Plotting differential equations Watch
(1) I'm comparing a plot of y'' + 5y' + 4y = 0, given y(0)=1 and y'(0)=0
[ thus y = -(1/3)exp(-4x) + (4/3)exp(-x) ]
to a plot of y'' + 2y' + 5y = 0, again, given y(0)=1 and y'(0)=0.
[ thus y = (1/2)exp(-x)sin(2x) + exp(-x)cos(2x) ]
Would it be correct to say that the latter differs from the former in that it has a damped sinusoidal component? I'm not sure how else to describe it.

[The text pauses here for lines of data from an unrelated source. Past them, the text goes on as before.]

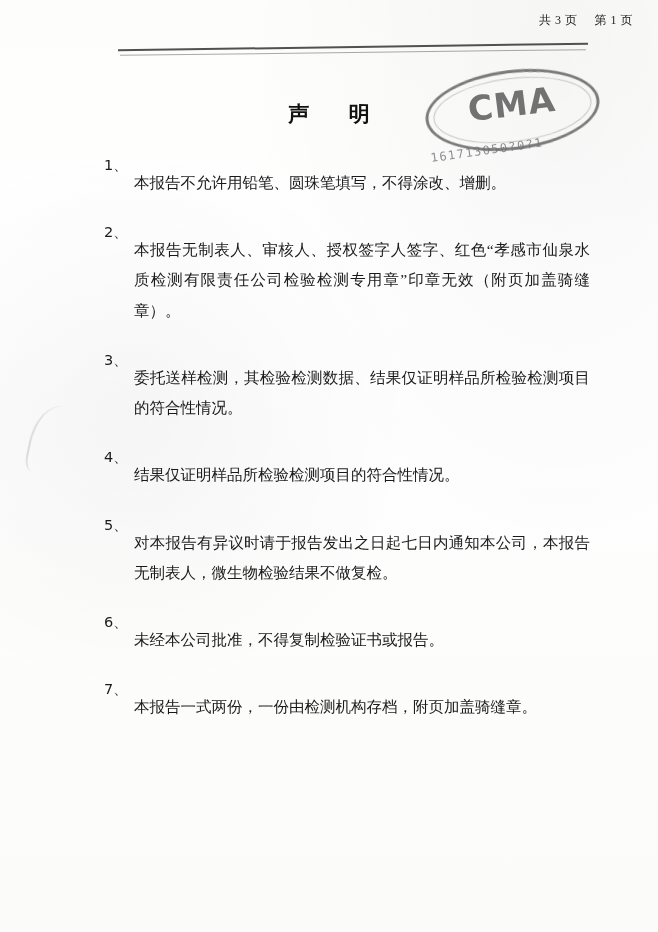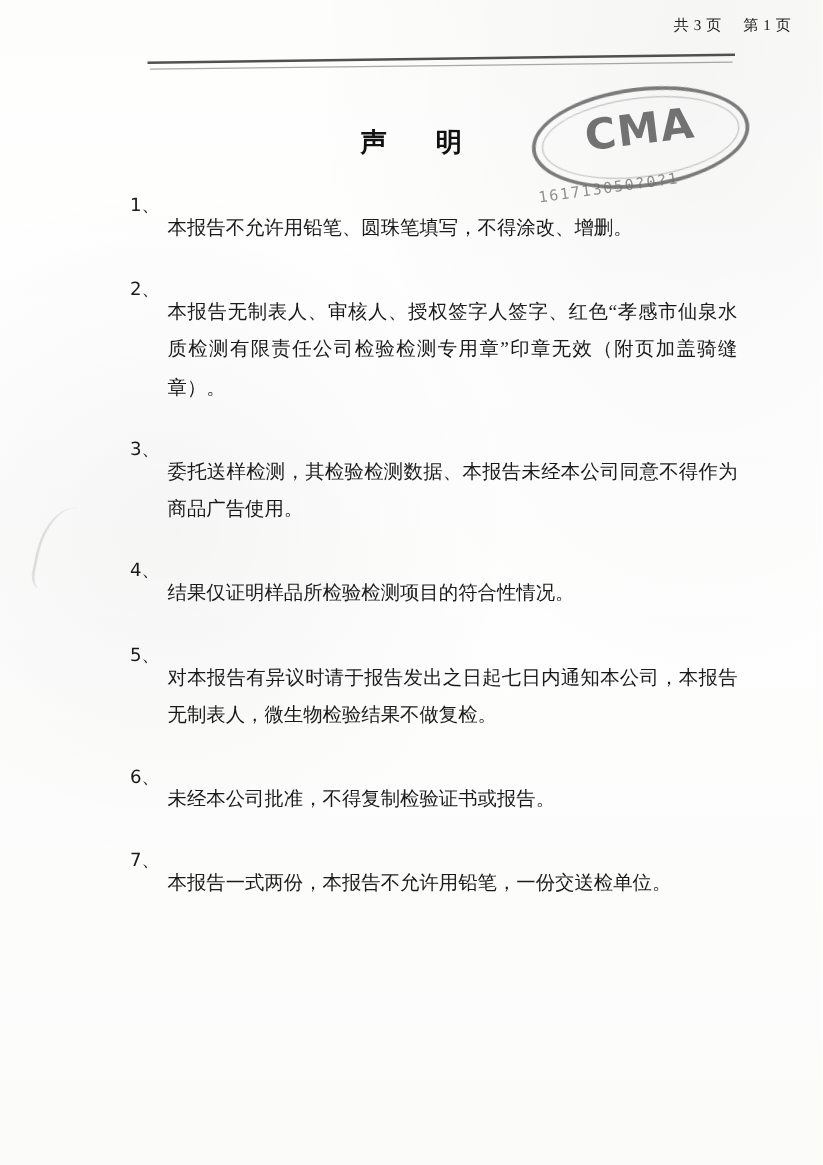--- a/index.html
+++ b/index.html
@@ -215,7 +215,7 @@
 
     <div class="clause">
       <div class="num">3、</div>
-      <div class="body">委托送样检测，其检验检测数据、本报告未经本公司同意不得作为商品广告使用。</div>
+      <div class="body">委托送样检测，其检验检测数据、结果仅证明样品所检验检测项目的符合性情况。</div>
     </div>
 
     <div class="clause">

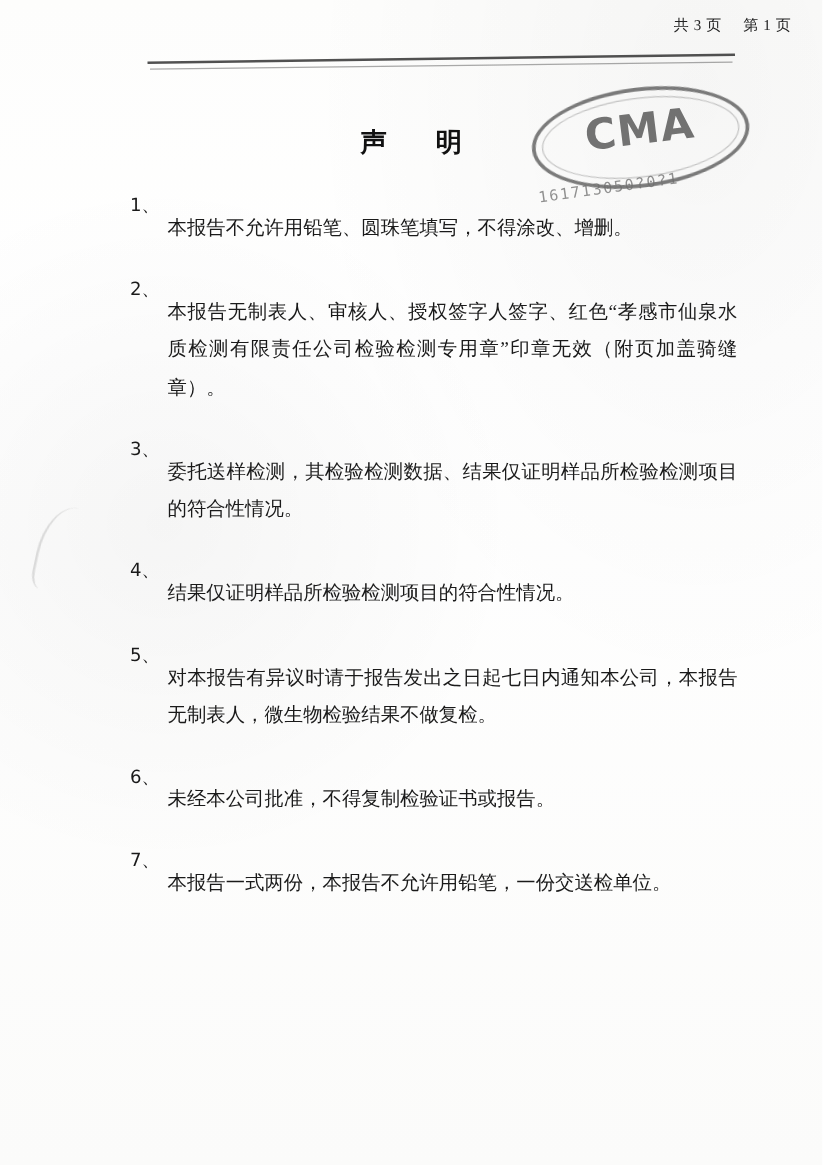--- a/index.html
+++ b/index.html
@@ -235,7 +235,7 @@
 
     <div class="clause">
       <div class="num">7、</div>
-      <div class="body">本报告一式两份，本报告不允许用铅笔，一份交送检单位。</div>
+      <div class="body">本报告一式两份，一份由检测机构存档，附页加盖骑缝章。</div>
     </div>
 
   </div>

(2) For the differential equation y'' + 5y' + 4y = 17sin(x), where y(0)=1 and y'(0)=0, I obtain an equation
y = -(2/3)exp(-4x) + (25/6)exp(-x) - (5/2)cos(x) +(3/2)sin(x)
I'm looking at the behaviour of the solution as x becomes large. Seems to me that there's nothing to note -- it just goes on oscillating. Am I missing something obvious?
If you like jargon, the first equation is "over damped" and the second is "under damped".
You could say that the -(2/3)exp(-4x) + (25/6)exp(-x) part of the solution decays to 0, leaving just the oscillatory part.